Jerome Singer, a professor of psychology and child study at Yale University, has studied conscious and unconscious mental processes as well as repression and dissociation. His chapter discusses repression, dissociation, and memory as a constructive creative process. He develops his conclusions on the basis of his experience as an experimental psychologist and a clinician. He relates his experimental work on stream of consciousness to recovered memories and suggests that recovered memories are neither true nor false but, rather, approximations of the experiences the individual has had. He also concludes that false memories may exist and may be caused by therapists’ involvement as well as the individual’s need for such memories.

Other experimental psychologists, Dr. Jonathan Schooler from the University of Pittsburgh and Dr. Stephen Lindsay from the University of Victoria in British Columbia, present an attempt at scientific analysis of memory and its effect on the phenomenon of recovered memories. Dr. Schooler coins the phrase "delayed discovery" in his analysis of cognitive-based memory recall. Dr. Lindsay’s chapter is more experiential in its presentation. He recommends that psychologists and society in general develop a balanced and "scientifically grounded approach…that seeks to address accurate and illusory recovered memory experiences simultaneously."

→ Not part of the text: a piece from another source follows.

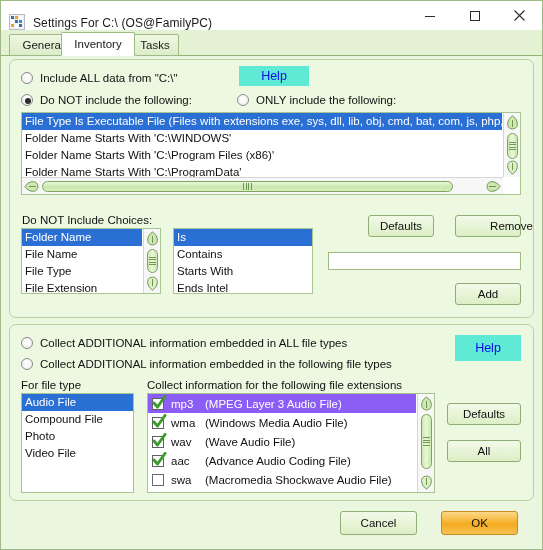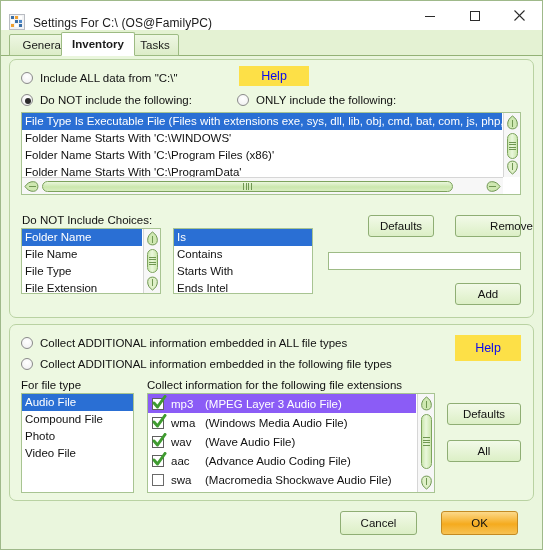"Inventory" .tab.active { font-weight: bold -> normal }
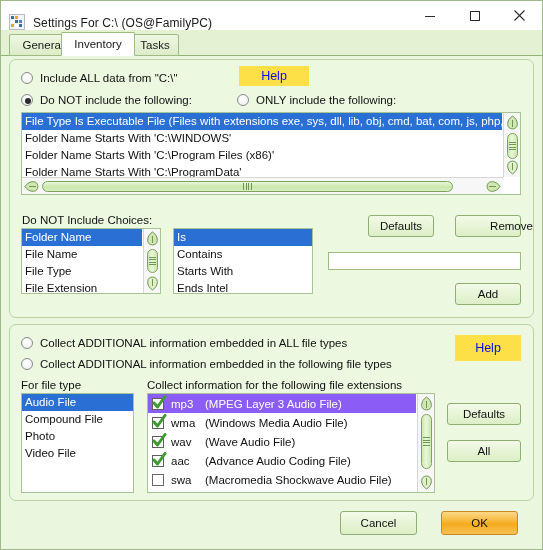"Help" .help { background: #fde047 -> #5eead4 }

In summary, this book is an interesting compilation of the studies and experiences in a highly controversial field. However, one is not persuaded one way or the other by reading the book as to whether recovered memories are false and developed by therapists or, in fact, reflect earlier childhood experiences. What is important and stressed by all of the authors is that any such memories, in order to be valid, must be corroborated whenever possible by facts. The tendency for the therapist is to believe the patient and the patient’s memories. Keeping those "truths" in the consultation room is appropriate for therapy, but not when the case enters the courtroom. There, "truths" are insufficient and need to be corroborated as "facts."

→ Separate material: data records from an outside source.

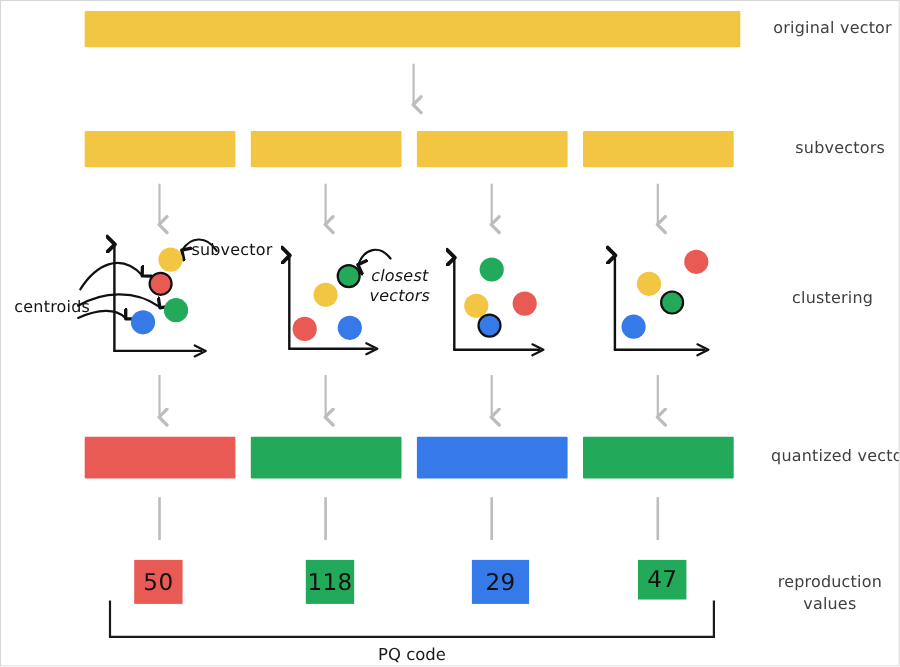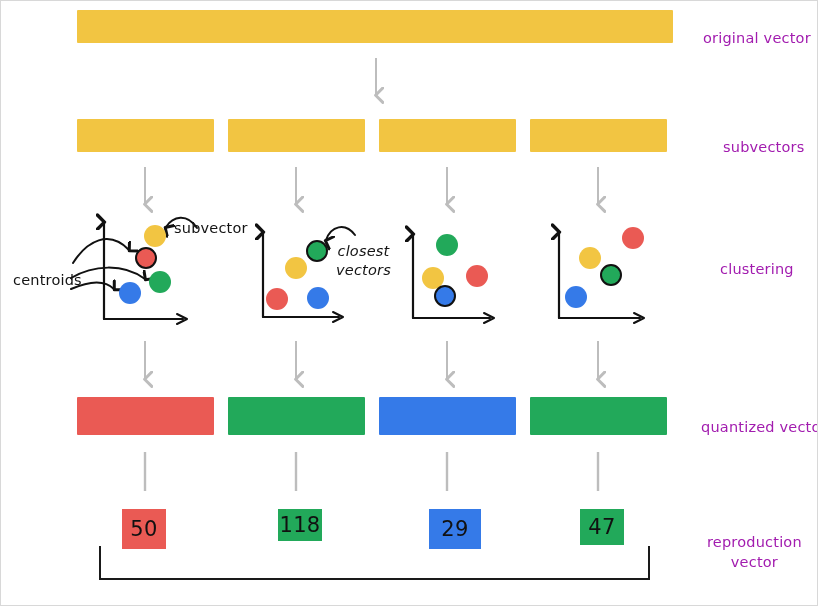"original vector" .rowlabel { color: #a21caf -> #404040; margin-top: 12px -> none }
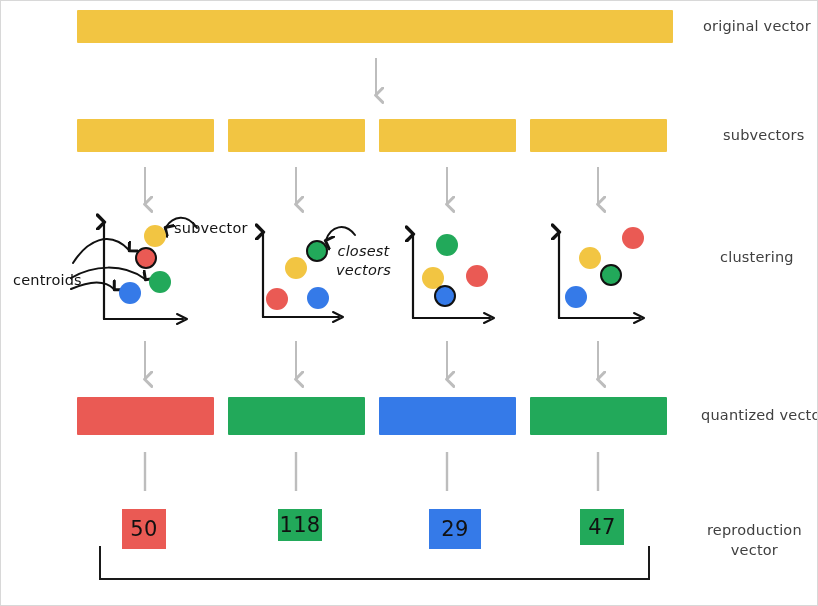"clustering" div.rowlabel { top: 248px -> 262px }
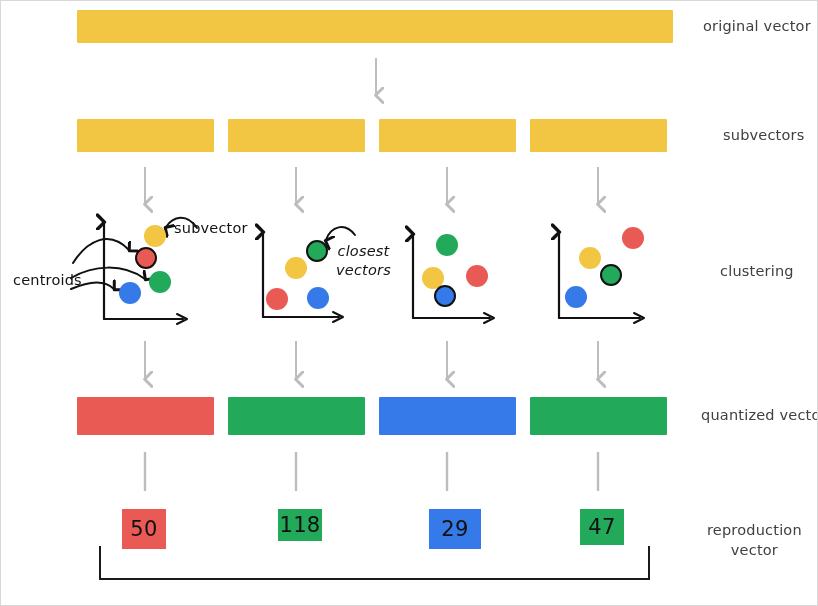"118" div.codebox { height: 32px -> 40px }
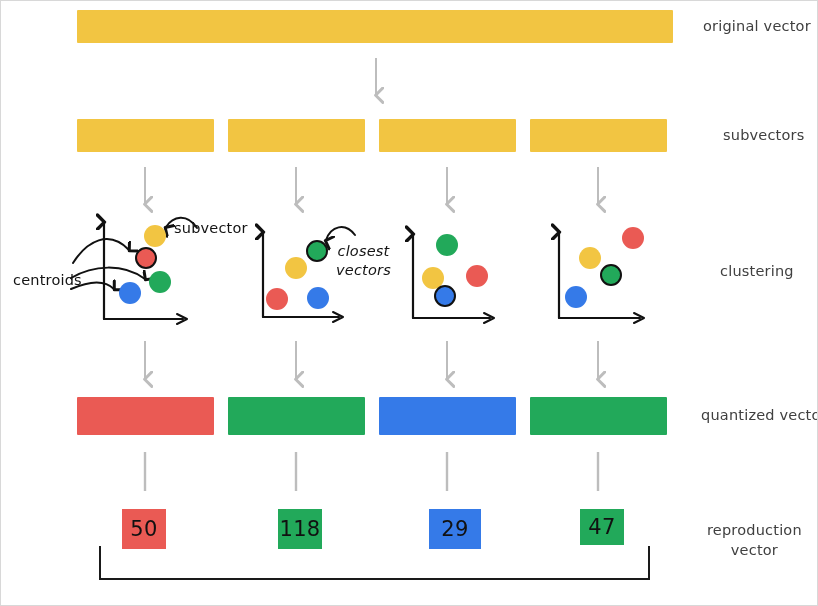"vector" span { text: vector -> values }
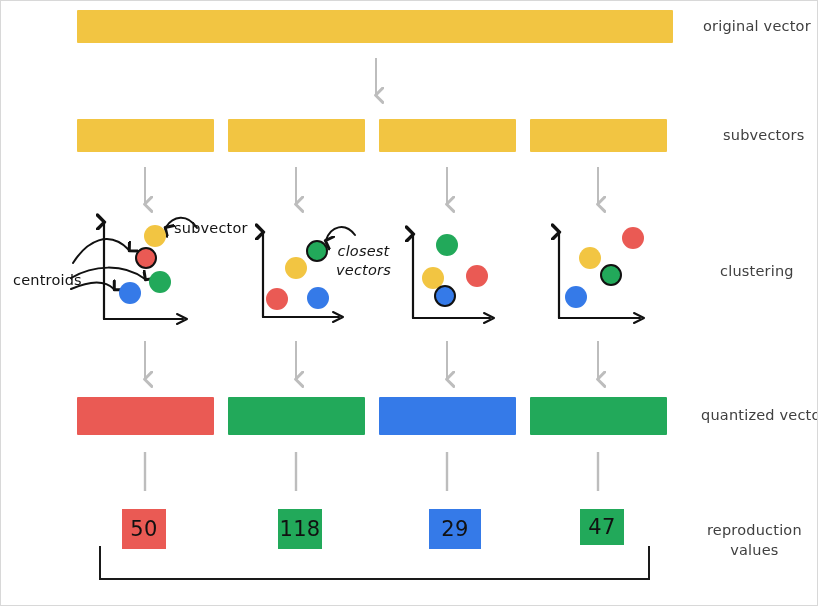"PQ code" div.pqlabel { html: none -> <div>PQ code</div> }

Finally, from a forensic psychiatric standpoint, this issue has created havoc for patients, families, and, most recently, therapists. Ms. Lipton, in her final chapter, discusses the cases that have come to court and the consequences of these cases. As a representative of the False Memory Syndrome Foundation, she shows her bias in her final statement, which nevertheless poses a challenge for all therapists: "Greater judicial scrutiny of these claims will, one hopes, inspire the mental health professions to adopt higher standards of education and training and more explicit ethical guidelines that will reduce to a minimum the questionable therapy practices that gave rise to these claims." In some cases, she is correct, but not in all cases. One must keep an open mind about this highly controversial phenomenon and attempt to adhere to the scientific explanation that is bolstered by the judicial discrimination between truth and fact.